Reflect

Màu nền
Font chữ
Font size
Chiều cao dòng

"Annnnnndddd... Open your eyes!"

With that, his lightly calloused hands were removed from her face, to reveal a stately building before her. It stood empowered on tall pillars of stone if only to hold the many flags above its rounded roof.

She paused for a moment. "A museum? This was the super secret, super special anniversary date?"

"Hey!" he cried out, all offended. "It's not just any museum. It's an art museum. I thought we could celebrate being together for two years and your acceptance into your art college all in one go. I thought you'd like it. Heck, maybe we could make fun of someone for taping a banana to the wall or something."

Mia giggled, putting a hand on her freckled face. She knew two years wasn't too long, in the grand scheme of things, but he really knew her well. Museums weren't really her thing, but if it was to admire different styles of art, and spend the day walking around with Tian, then that sounded just fine.

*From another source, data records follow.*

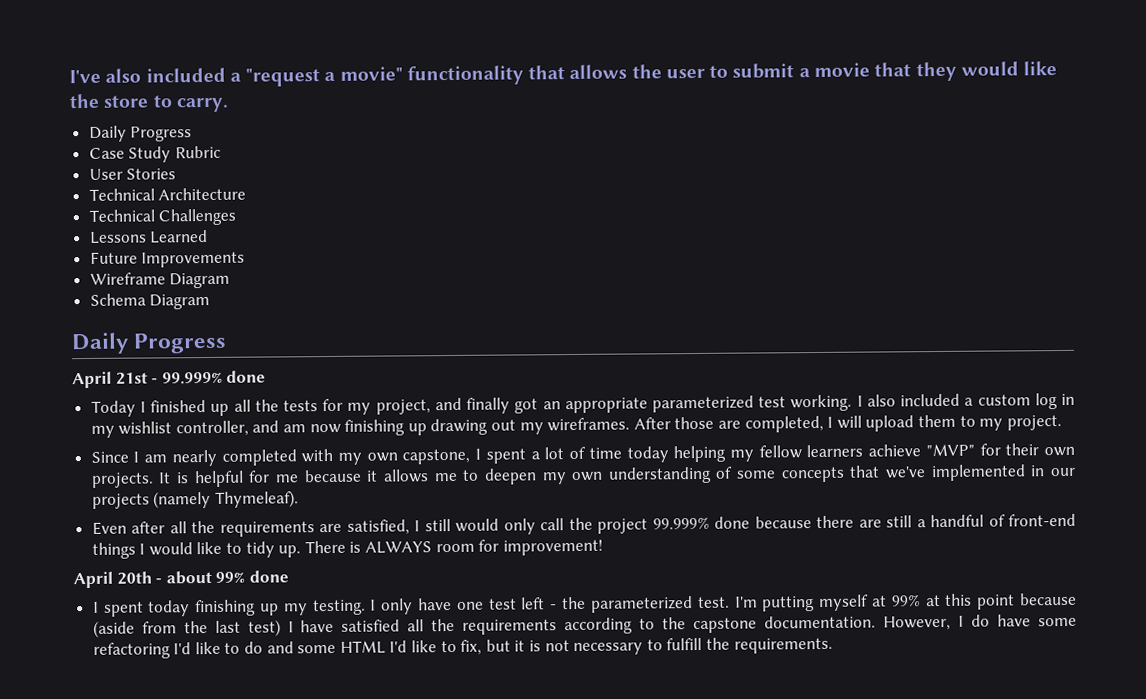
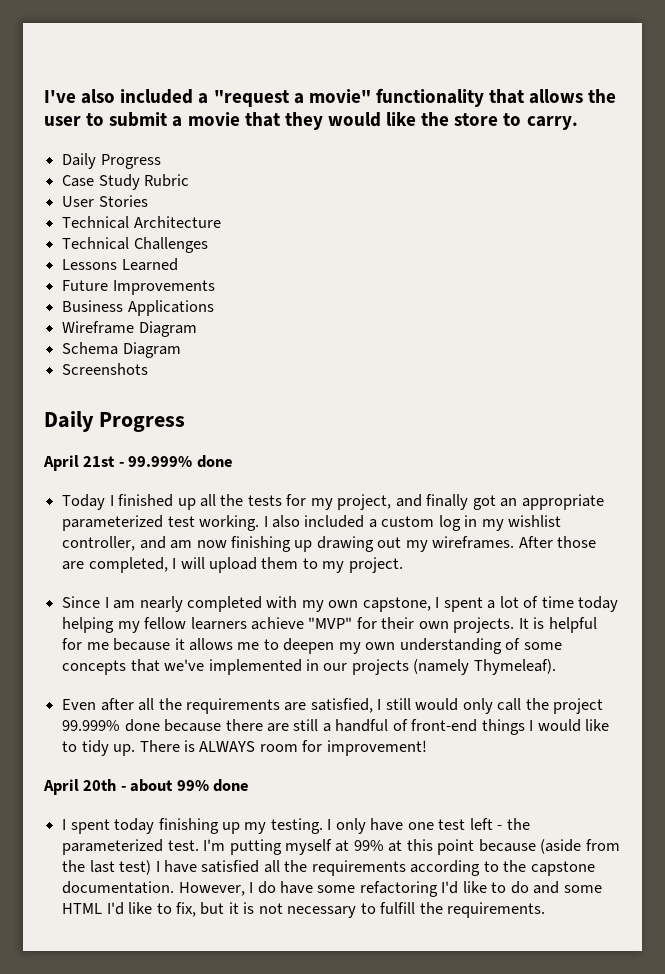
+ Business Applications
+ Screenshots

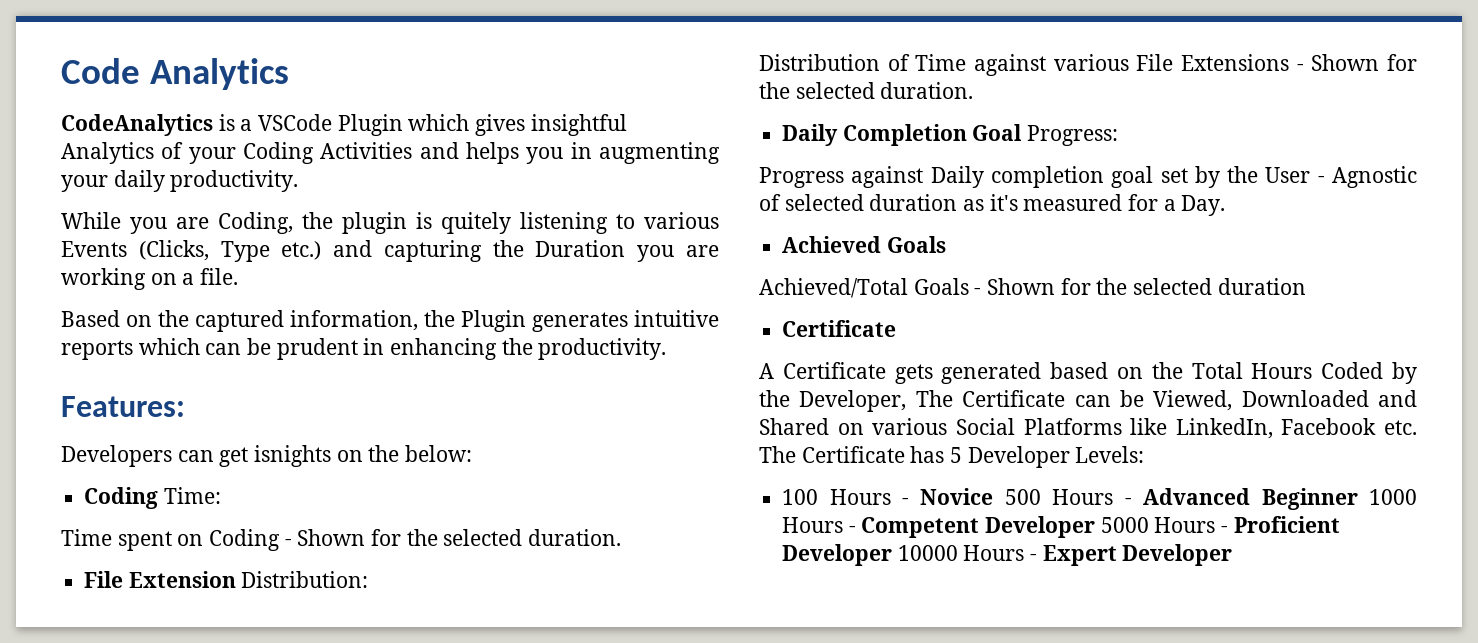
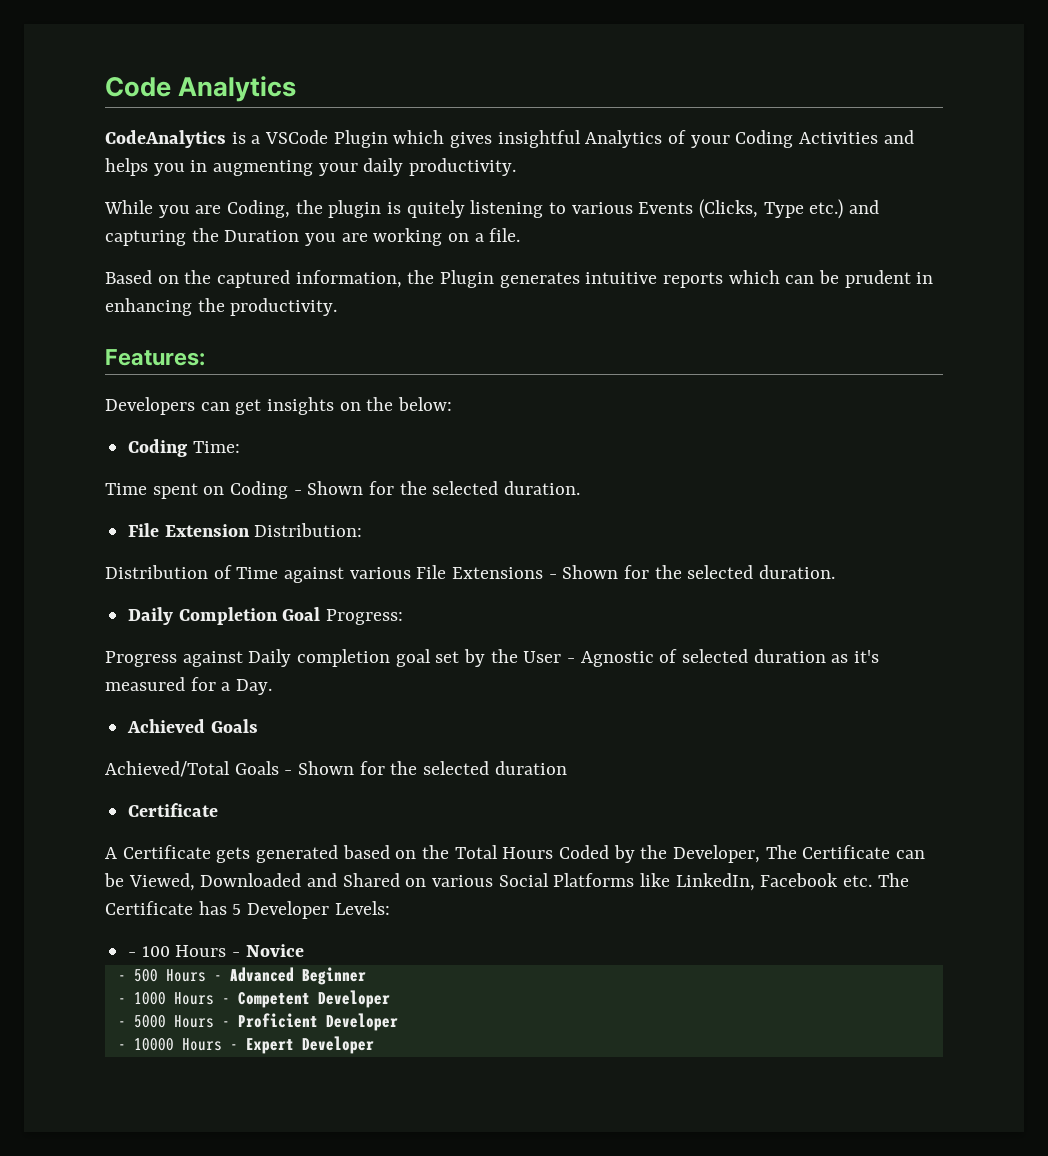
- Developers can get isnights on the below:
+ Developers can get insights on the below:
- 100 Hours - Novice 500 Hours - Advanced Beginner 1000 Hours - Competent Developer 5000 Hours - Proficient Developer 10000 Hours - Expert Developer
+ - 100 Hours - Novice
+ - 500 Hours - Advanced Beginner
+ - 1000 Hours - Competent Developer
+ - 5000 Hours - Proficient Developer
+ - 10000 Hours - Expert Developer

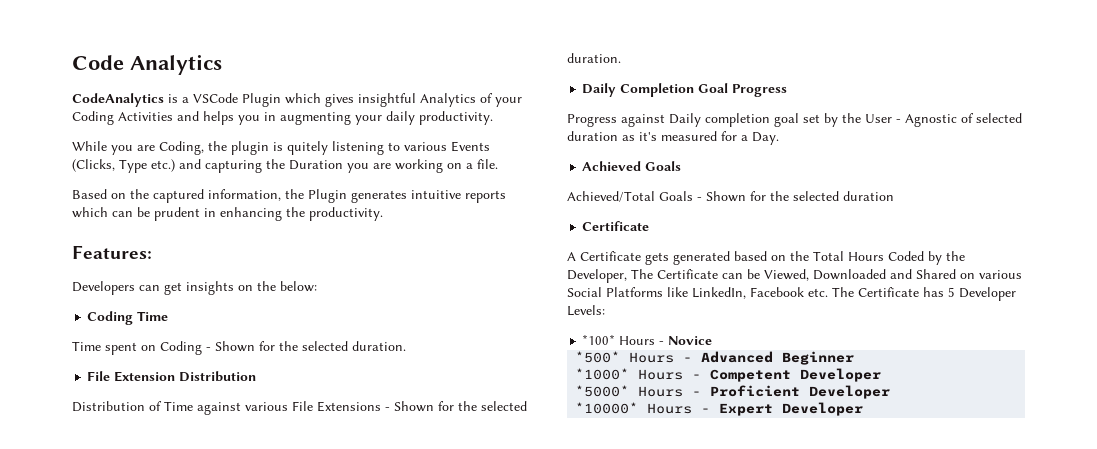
- Coding Time:
+ Coding Time
- File Extension Distribution:
+ File Extension Distribution
- Daily Completion Goal Progress:
+ Daily Completion Goal Progress
- - 100 Hours - Novice
+ *100* Hours - Novice
- - 500 Hours - Advanced Beginner
+ *500* Hours - Advanced Beginner
- - 1000 Hours - Competent Developer
+ *1000* Hours - Competent Developer
- - 5000 Hours - Proficient Developer
+ *5000* Hours - Proficient Developer
- - 10000 Hours - Expert Developer
+ *10000* Hours - Expert Developer

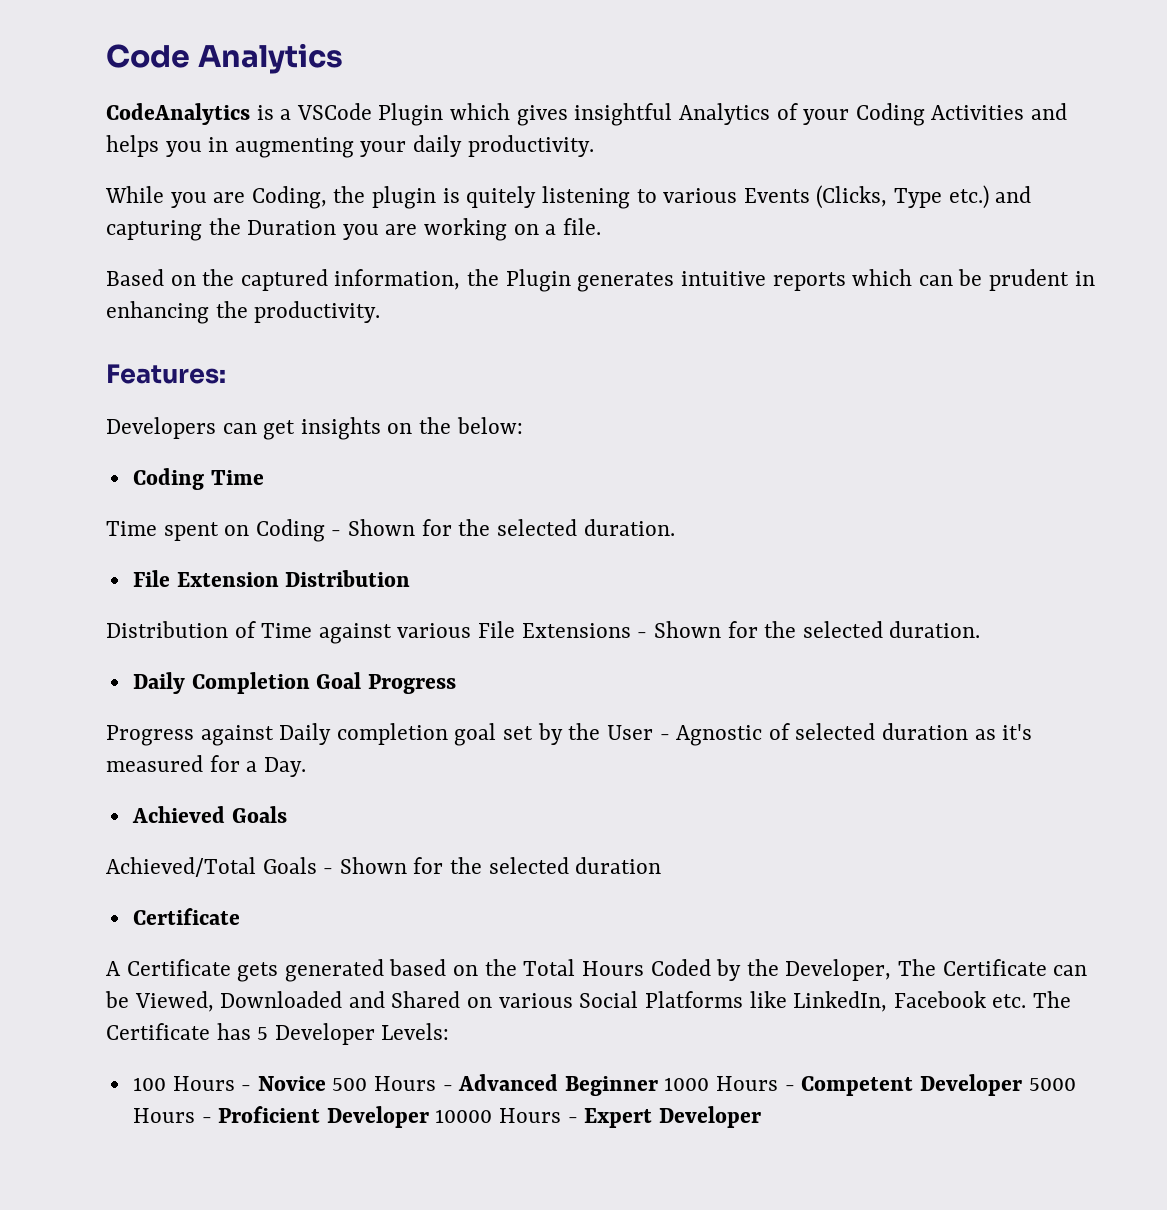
- *100* Hours - Novice
- *500* Hours - Advanced Beginner
- *1000* Hours - Competent Developer
- *5000* Hours - Proficient Developer
- *10000* Hours - Expert Developer
+ 100 Hours - Novice 500 Hours - Advanced Beginner 1000 Hours - Competent Developer 5000 Hours - Proficient Developer 10000 Hours - Expert Developer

"Maybe, although it is a shame..." she trailed off, pulling her hands behind her and swaying back and forth. She watched as his face fell, awaiting her disappointment with his choice in the date. He was so gullible, and it was so cute every time.

"What? What is it?"

"It's a shame that we have to walk around this whole place, without any pretzel to go with it." She nodded her head towards a small concession stand right outside the building.

He sighed jokingly. "It's always food with you Mia, isn't it?"

"What am I supposed to do? Deny the cheese-stuffed pretzel gods?" With that, he ruffled a hand through her thick, curly hair, and went off to grab said pretzel.

...

Pretzel in hand, they made their way through the tall corridors. Mia was quick to notice that it wasn't even a typical art museum, with glass cases containing handcrafted swords throughout the eras, blown glass figures from ancient times, and of course, the few pieces of 'modern art' which made for a good laugh whenever they passed them. As she tucked her arm through Tian's and lay her head on his broad shoulder, they turned the corner to find a mirror.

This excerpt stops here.